23 November 2009

Proper English vs. Good English

There is a world of difference between proper, dictionary-based English, and proper conversational English.  About the same difference as there is between proper conversational English and the English that you hear most people use in conversation.

The English language is, for all intents and purposes, ridiculously complex.  Unnecessarily so.  But it is the complexity that makes me love it so, and also makes it  quite interesting.  Because, honestly, there’s a word for everything:

borborygmus (bor-buh-RIG-muhs) - noun; A rumbling noise caused by the movement of gas through the intestines.

And while some of you, like me, see a word like that, and can’t wait for the opportunity to use it in conversation (a friend of mine recently discovered sessile, and has been using it ever since. . . great word), most people aren’t going to be dropping that baby at the dinner table.

Proper English, that language your ancient teachers and tyrannical grandparents tried to instill in you, just isn’t used that often.  As well it shouldn’t.  Strict, rigid English should be reserved for legal documents, official decrees, things like that.  The sort of things where precise meaning, and I do mean precise, is necessary.

Conversational English, on the other hand, is a whole other beast.  It contains a much smaller vocabulary, but is used far more extensively.  Where, in a legal document, you need the exact word to describe what you mean, in conversational English any word will do, as long as it’s close, and your listeners understand what you mean.  Take borborygmus, for example.  Most people wouldn’t use that word, even if they knew it.  They’d say their stomach was gurgling, or that they were gassy.  Everybody would know what they meant, and, depending on the social setting, talk about their own bowels or shun the speaker completely, like a leper.

But the lack of constraint in conversational English is not a free pass.  It allows you to be lazy with your language, and take many, many shortcuts, but it still binds you to a lot of rules.  While it’s perfectly okay to say “I don’t wanna go to the store”, it is not okay to say “Store not go”.  Technically, while you’re getting the same points across, and both would make an eighteenth century governess weep for the future of mankind, the first gets your point across while maintaining at least a passing familiarity with grammatical rules and sentence structure.

While I’m on the subject, I want to take a moment to address something that mothers have been teaching their children for centuries.  Something that they have been getting wrong.  How many times have you heard a child say something akin to the following:

“Daddy took me and Billy to the pool today!”

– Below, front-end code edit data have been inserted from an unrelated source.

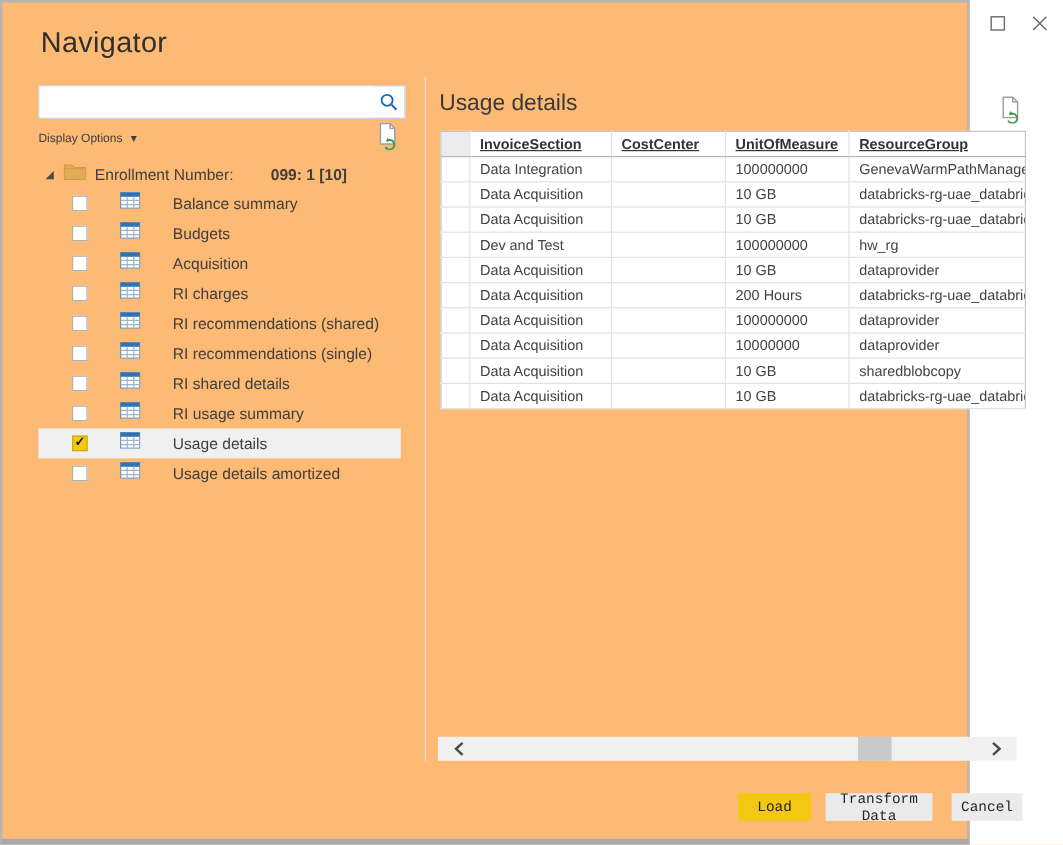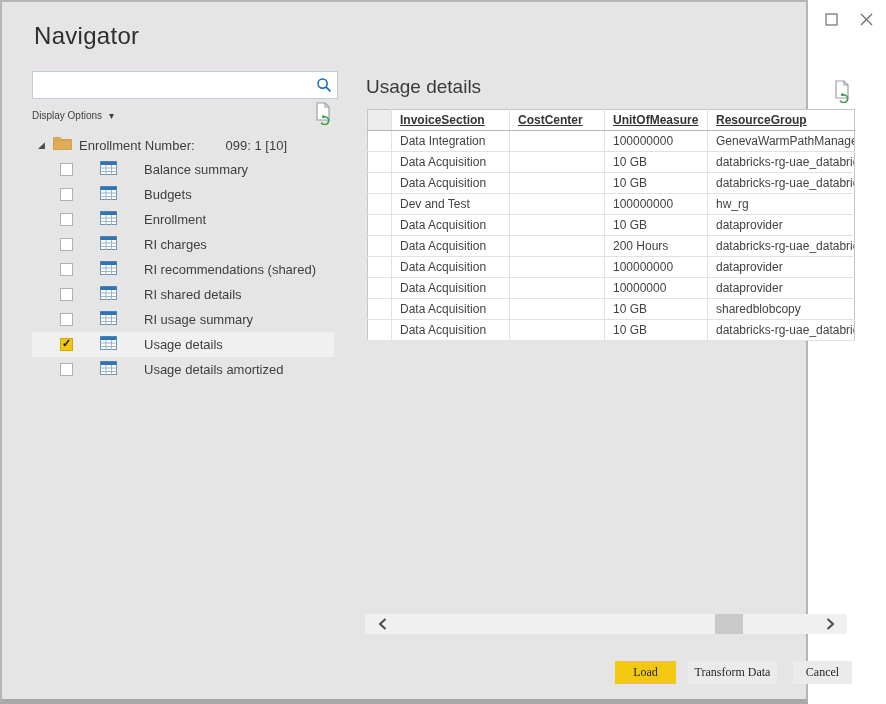--- a/index.html
+++ b/index.html
@@ -1,19 +1,19 @@
 <!DOCTYPE html>
 <html><head>
 <meta charset="utf-8">
 <style>
   * { margin:0; padding:0; box-sizing:border-box; }
   html,body { width:886px; height:704px; overflow:hidden; }
   body { font-family:"Liberation Sans", sans-serif; background:#ffffff; }
   .window {
-    position:relative; width:808px; height:704px; background:#e5e5e5;
+    position:relative; width:808px; height:704px; background:#fdba74;
     border:2px solid #b5b5b5; border-bottom:5px solid #a9a9a9;
   }
   .dlg-title {
     position:absolute; left:32px; top:20px;
     font-size:24px; font-weight:400; color:#2f2f2f; letter-spacing:.3px;
   }
   
   .win-btn { position:absolute; top:8px; width:18px; height:18px; display:flex; align-items:center; justify-content:center; cursor:pointer; }
   .btn-max { left:820px; }
   .btn-close { left:855px; }
@@ -38,21 +38,21 @@
   .refresh-1 { left:311px; top:100px; }
   .refresh-2 { left:830px; top:78px; }
   
   .tree-root {
     position:absolute; left:30px; top:131px; width:302px; height:24px;
     display:flex; align-items:center; cursor:pointer;
   }
   .tree-root .expander { font-size:9px; color:#4a4a4a; width:12px; margin-left:6px; cursor:pointer; }
   .tree-root .folder { margin:0 7px 0 3px; }
   .tree-root .lbl { font-size:13px; color:#3e3e3e; }
-  .tree-root .val { font-size:13px; color:#3e3e3e; margin-left:31px; }
+  .tree-root .val { font-size:13px; color:#3e3e3e; margin-left:31px;font-weight:bold; }
   .tree { position:absolute; left:30px; top:155px; width:302px; }
   .tree-item {
     height:25px; display:flex; align-items:center; padding-left:28px; cursor:pointer;gap:19px;
   }
   .tree-item.selected { background:#f0f0f0; }
   .checkbox {
     width:13px; height:13px; border:1px solid #b1b1b1; background:#fff;
     margin-right:8px; position:relative; cursor:pointer; flex:0 0 13px;
   }
   .checkbox.checked { background:#f2c811; border-color:#cfa90d; }
@@ -88,21 +88,21 @@
   .hscroll {
     position:absolute; left:363px; top:612px; width:482px; height:20px;
     background:#f0f0f0; display:flex; align-items:center; justify-content:space-between;
   }
   .hscroll .arrow { width:34px; height:20px; display:flex; align-items:center; justify-content:center; cursor:pointer; }
   .hscroll .thumb { position:absolute; left:350px; top:0; width:28px; height:20px; background:#c9c9c9; cursor:pointer; }
   
   .btn {
     position:absolute; top:659px; height:23px; display:flex; align-items:center;
     justify-content:center; font-size:12px; color:#252525; cursor:pointer;
-    background:#ebebeb; border:none; font-family:Liberation Serif, serif;
+    background:#ebebeb; border:none; font-family:Liberation Mono, monospace;
   }
   .btn-load { left:613px; width:61px; background:#f2c811; }
   .btn-transform { left:686px; width:89px; }
   .btn-cancel { left:791px; width:59px; }
 </style>
 </head>
 <body>
 
 <div class="window">
 
@@ -175,39 +175,48 @@
           </svg></span>
       <span class="lbl">Budgets</span>
     </div>
     <div class="tree-item">
       <span class="checkbox"></span>
       <span class="tbl-icon"><svg width="17" height="14" viewBox="0 0 17 14">
             <rect x="0.5" y="0.5" width="16" height="13" fill="#fff" stroke="#6f93b4"></rect>
             <rect x="0.5" y="0.5" width="16" height="3.5" fill="#2e74b5"></rect>
             <path d="M0.5 7 h16 M0.5 10.5 h16 M6 4 v10 M11.5 4 v10" stroke="#9ab4c9" stroke-width="1" fill="none"></path>
           </svg></span>
-      <span class="lbl">Enrollment</span>
+      <span class="lbl">Acquisition</span>
     </div>
     <div class="tree-item">
       <span class="checkbox"></span>
       <span class="tbl-icon"><svg width="17" height="14" viewBox="0 0 17 14">
             <rect x="0.5" y="0.5" width="16" height="13" fill="#fff" stroke="#6f93b4"></rect>
             <rect x="0.5" y="0.5" width="16" height="3.5" fill="#2e74b5"></rect>
             <path d="M0.5 7 h16 M0.5 10.5 h16 M6 4 v10 M11.5 4 v10" stroke="#9ab4c9" stroke-width="1" fill="none"></path>
           </svg></span>
       <span class="lbl">RI charges</span>
     </div>
     <div class="tree-item">
       <span class="checkbox"></span>
       <span class="tbl-icon"><svg width="17" height="14" viewBox="0 0 17 14">
             <rect x="0.5" y="0.5" width="16" height="13" fill="#fff" stroke="#6f93b4"></rect>
             <rect x="0.5" y="0.5" width="16" height="3.5" fill="#2e74b5"></rect>
             <path d="M0.5 7 h16 M0.5 10.5 h16 M6 4 v10 M11.5 4 v10" stroke="#9ab4c9" stroke-width="1" fill="none"></path>
           </svg></span>
       <span class="lbl">RI recommendations (shared)</span>
+    </div>
+    <div class="tree-item">
+      <span class="checkbox"></span>
+      <span class="tbl-icon"><svg width="17" height="14" viewBox="0 0 17 14">
+            <rect x="0.5" y="0.5" width="16" height="13" fill="#fff" stroke="#6f93b4"></rect>
+            <rect x="0.5" y="0.5" width="16" height="3.5" fill="#2e74b5"></rect>
+            <path d="M0.5 7 h16 M0.5 10.5 h16 M6 4 v10 M11.5 4 v10" stroke="#9ab4c9" stroke-width="1" fill="none"></path>
+          </svg></span>
+      <span class="lbl">RI recommendations (single)</span>
     </div>
     <div class="tree-item">
       <span class="checkbox"></span>
       <span class="tbl-icon"><svg width="17" height="14" viewBox="0 0 17 14">
             <rect x="0.5" y="0.5" width="16" height="13" fill="#fff" stroke="#6f93b4"></rect>
             <rect x="0.5" y="0.5" width="16" height="3.5" fill="#2e74b5"></rect>
             <path d="M0.5 7 h16 M0.5 10.5 h16 M6 4 v10 M11.5 4 v10" stroke="#9ab4c9" stroke-width="1" fill="none"></path>
           </svg></span>
       <span class="lbl">RI shared details</span>
     </div>

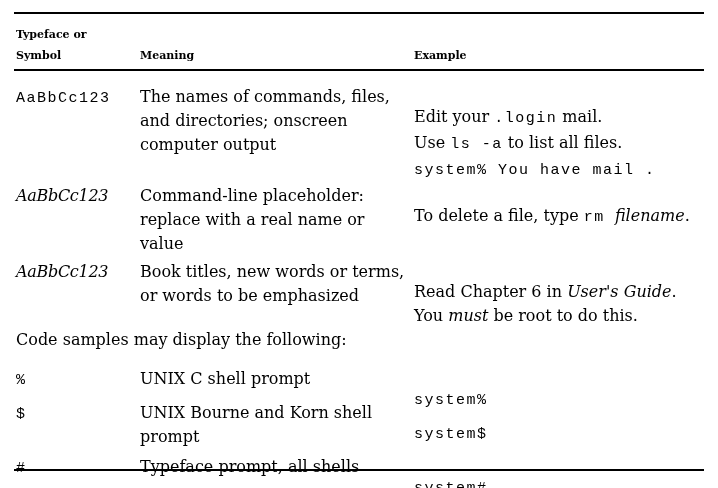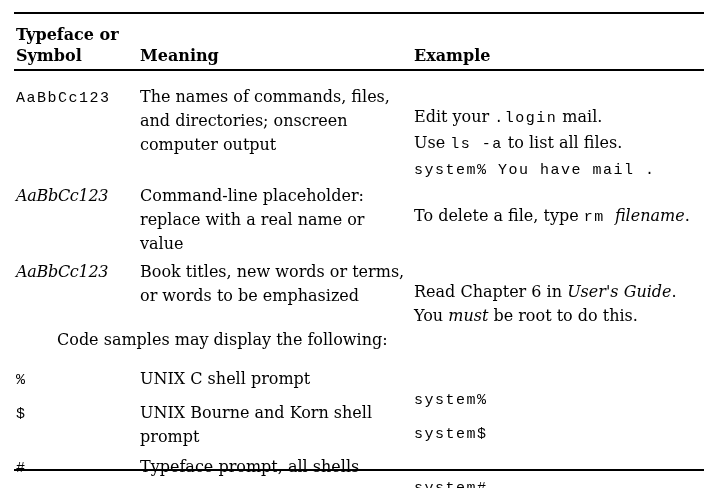--- a/index.html
+++ b/index.html
@@ -11,21 +11,21 @@
     overflow: hidden;
   }
   .doc { position: absolute; left: 14px; top: 12px; width: 690px; }
   .rule { height: 2px; background: #000000; }
   .trow { display: flex; box-sizing: border-box; }
   .header-row {
     height: 55px;
     align-items: flex-end;
     padding-bottom: 3px;
     font-weight: bold;
-    font-size: 16px;
+    font-size: 11px;
     line-height: 21px;
   }
   .cell { box-sizing: border-box; }
   .c1 { width: 126px; flex: none; padding-left: 2px; }
   .c2 { width: 274px; flex: none; }
   .c3 { flex: 1; margin-top: 20px; }
   .brow { padding-top: 14px; }
   .line { line-height: 24px; white-space: pre; }
   .mono {
     font-family: "Liberation Mono", monospace;
@@ -33,21 +33,20 @@
     letter-spacing: 1.5px;
   }
   .it { font-style: italic; }
   .sym .it { letter-spacing: -0.3px; }
   .note {
     height: 30px;
     padding-top: 5px;
     box-sizing: border-box;
     line-height: 24px;
     padding-left: 2px;
-    margin-left: 41px;
   }
 </style>
 </head>
 <body>
 
 <div class="doc">
   <div class="rule"></div>
 
   <div class="trow header-row">
     <div class="cell c1">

Only to have their mother correct them with:

“No, Daddy took ‘Billy and I’ to the pool, honey.”?

Most times, that mother is correct.  This instance, however, is not one of those times.  She is teaching a bad lesson, and should be corrected herself.

In these particular situations, there is a pretty hard and fast rule for using ‘I’ over ‘me’.  Essentially, it boils down to one thing.  If you were alone, which would you use?  Use that one.  So, “Daddy took me to the pool today!” becomes “Daddy took me and Billy to the pool today!”  You wouldn’t say “Daddy took I to the pool today!”  That sounds ridiculous.  Similarly, “I went to the pool today, with Daddy!” becomes “Billy and I went to the pool today, with Daddy!”  It kind of flies in the face of countless reminders from your mother, and possibly your teachers, but once you get in the habit of it, it’ll become second nature.